§ Instructions to follow:
Examine the entries below, count the lines holding the string "from", and respond with the number only.

§ Data to examine:

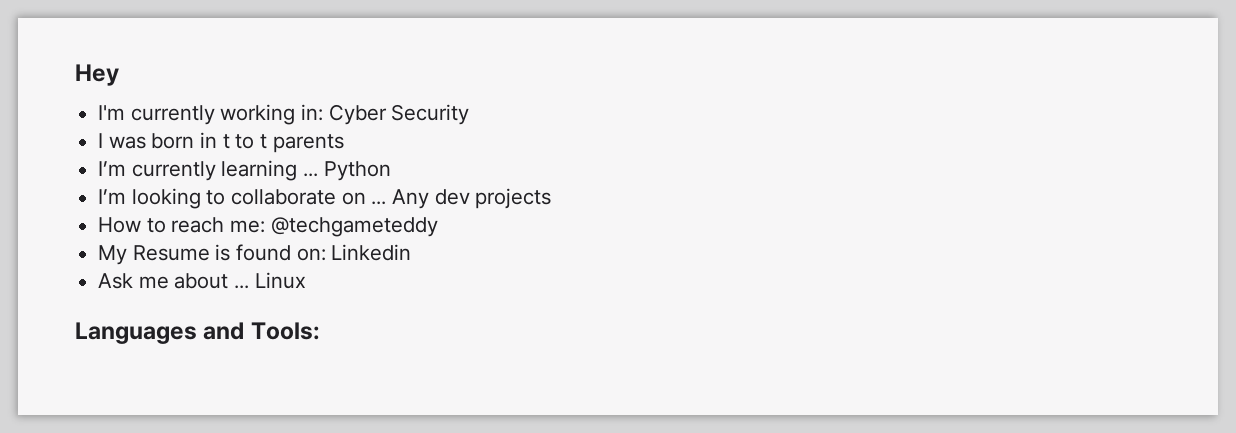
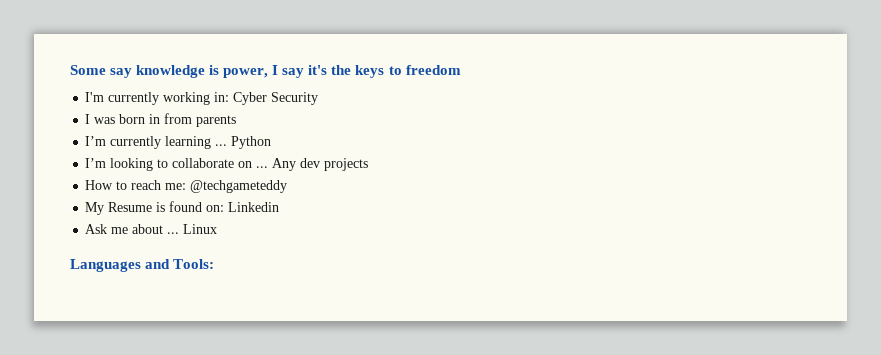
[75,64,119,86] Hey -> [70,65,461,78] Some say knowledge is power, I say it's the keys to freedom
[222,134,268,149] t to t -> [164,113,193,124] from

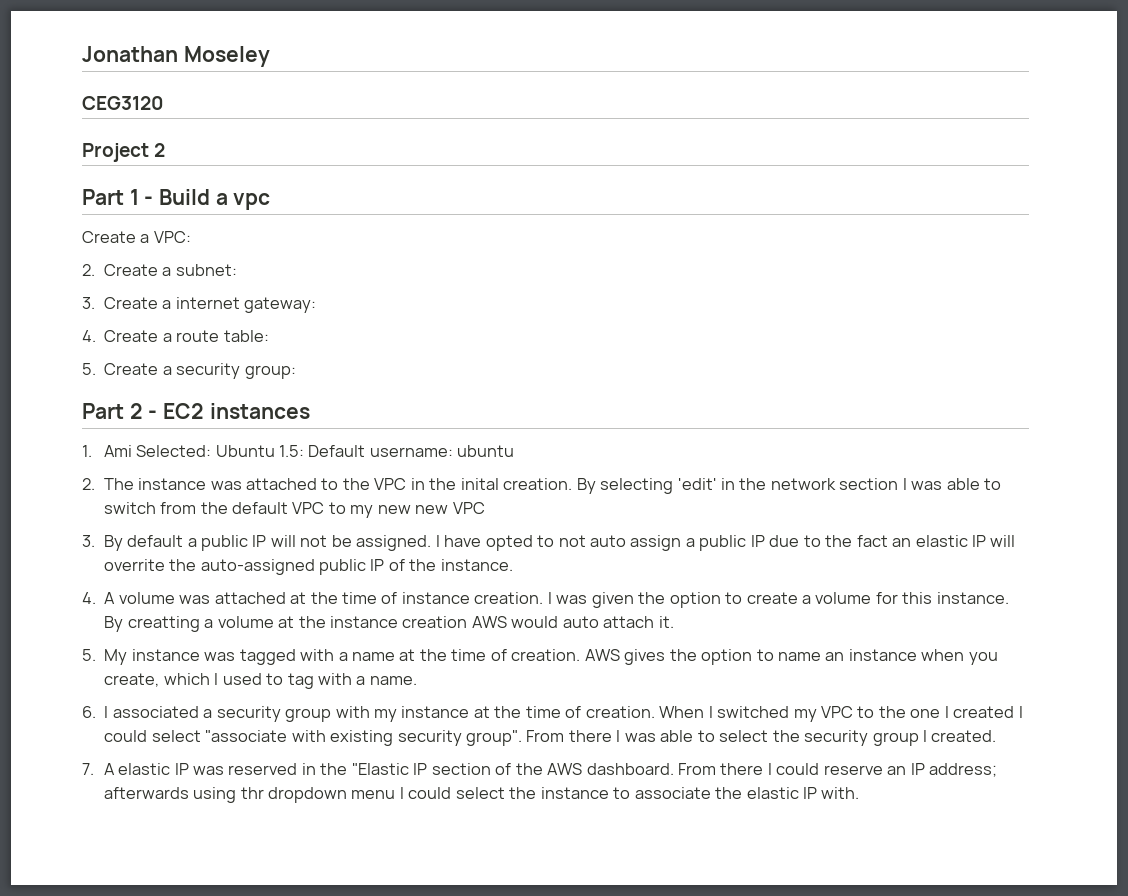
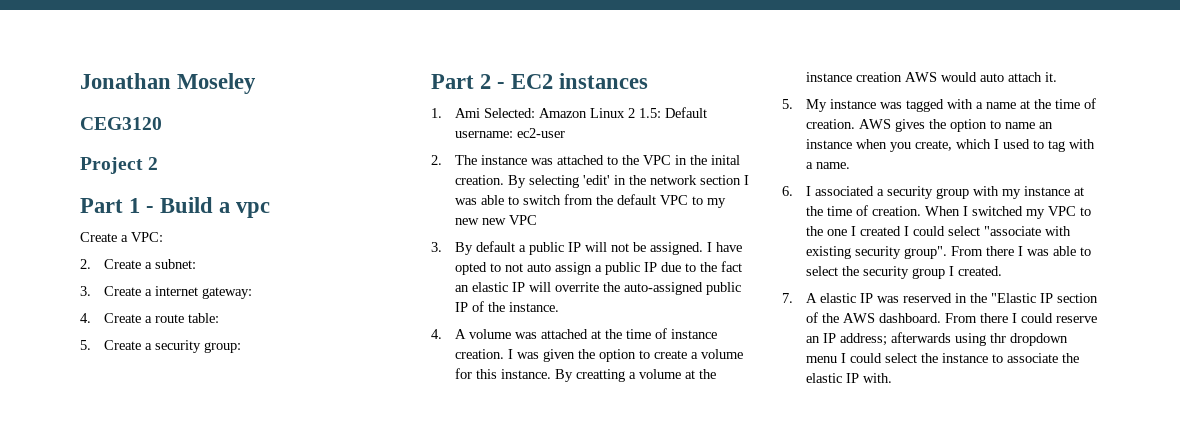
[215,445,275,457] Ubuntu -> [538,108,635,118] Amazon Linux 2
[457,445,515,457] ubuntu -> [516,128,565,138] ec2-user

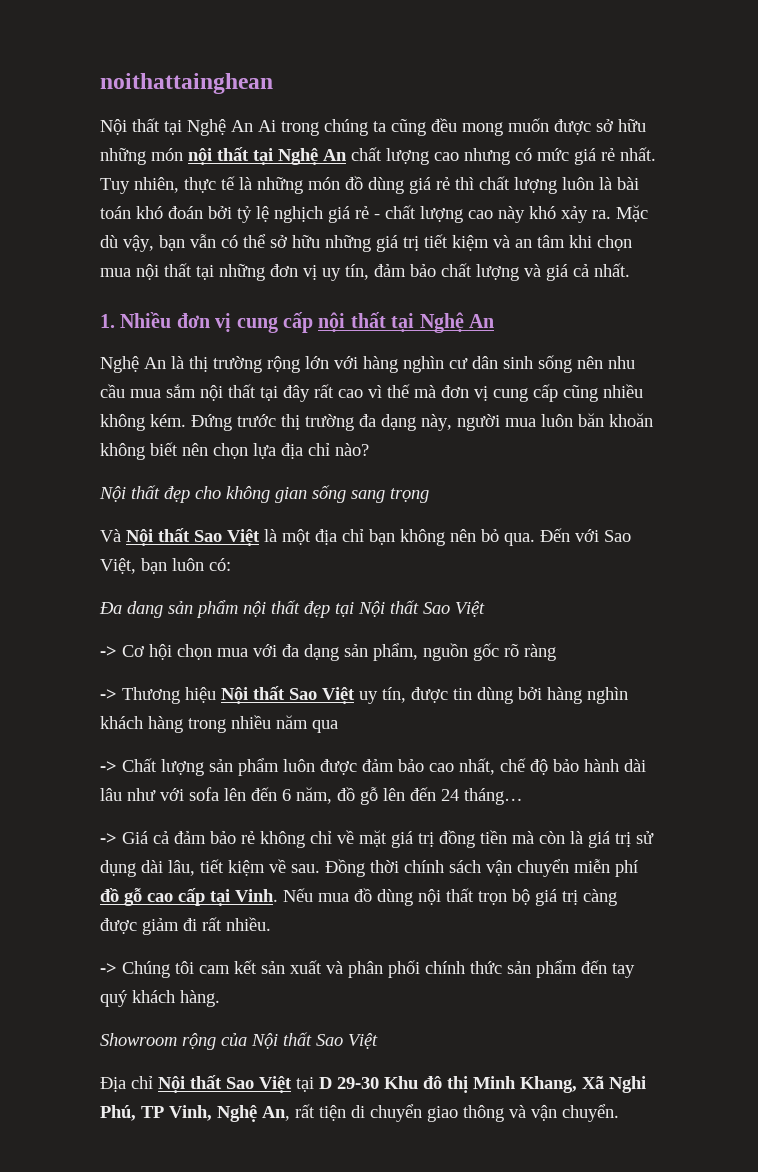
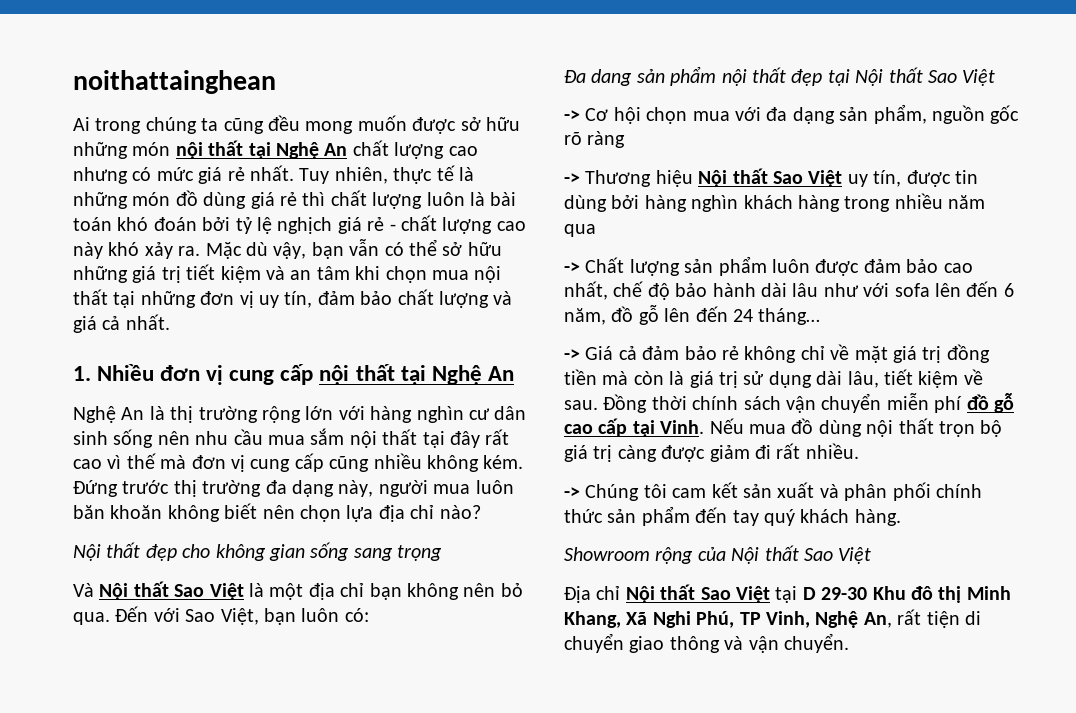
[100,118,253,136] Nội thất tại Nghệ An -> (276, 82) none

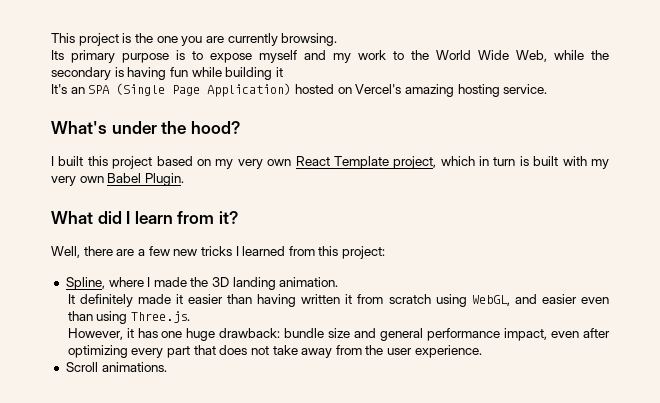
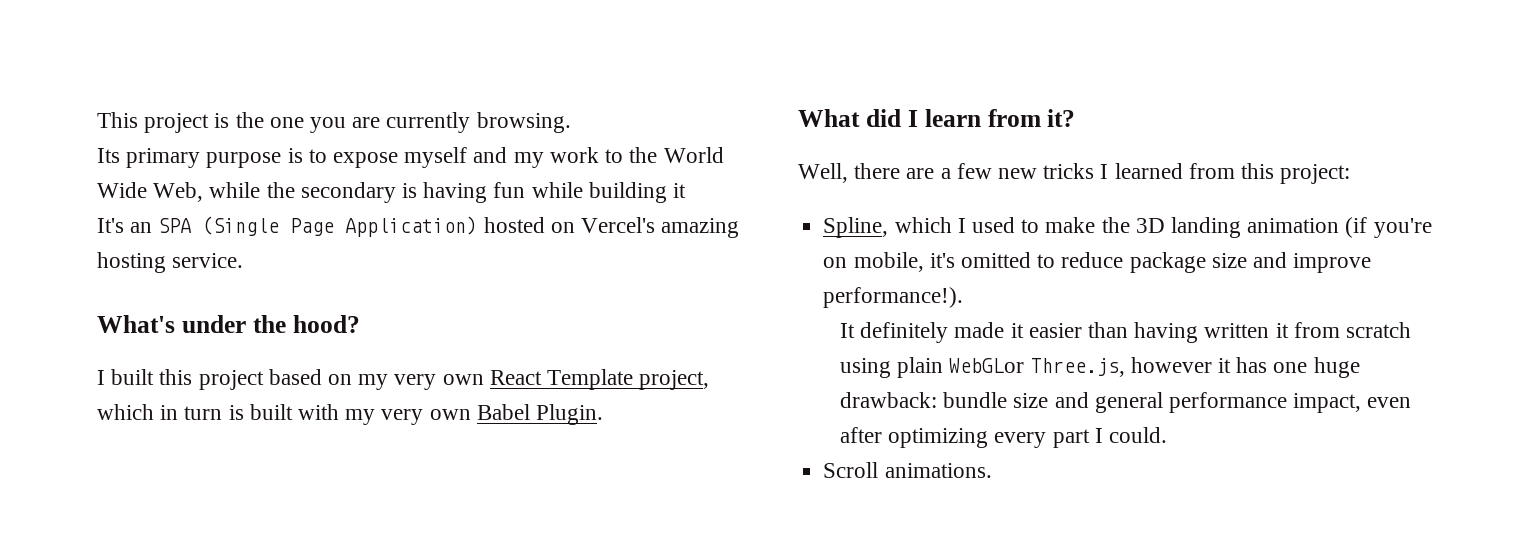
[108,277,339,290] where I made the 3D landing animation. -> [894,217,1432,238] [823,252,1372,273] [823,287,964,308] which I used to make the 3D landing animation (if you're on mobile, it's omitted to reduce package size and improve performance!).
[471,294,609,306] [67,311,190,324] [67,328,123,340] WebGL, and easier even than using Three.js. // However, -> [897,357,1212,378] plain WebGLor Three.js, however
[193,345,482,358] that does not take away from the user experience. -> [1094,427,1167,443] I could.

§ Solution for this task:
2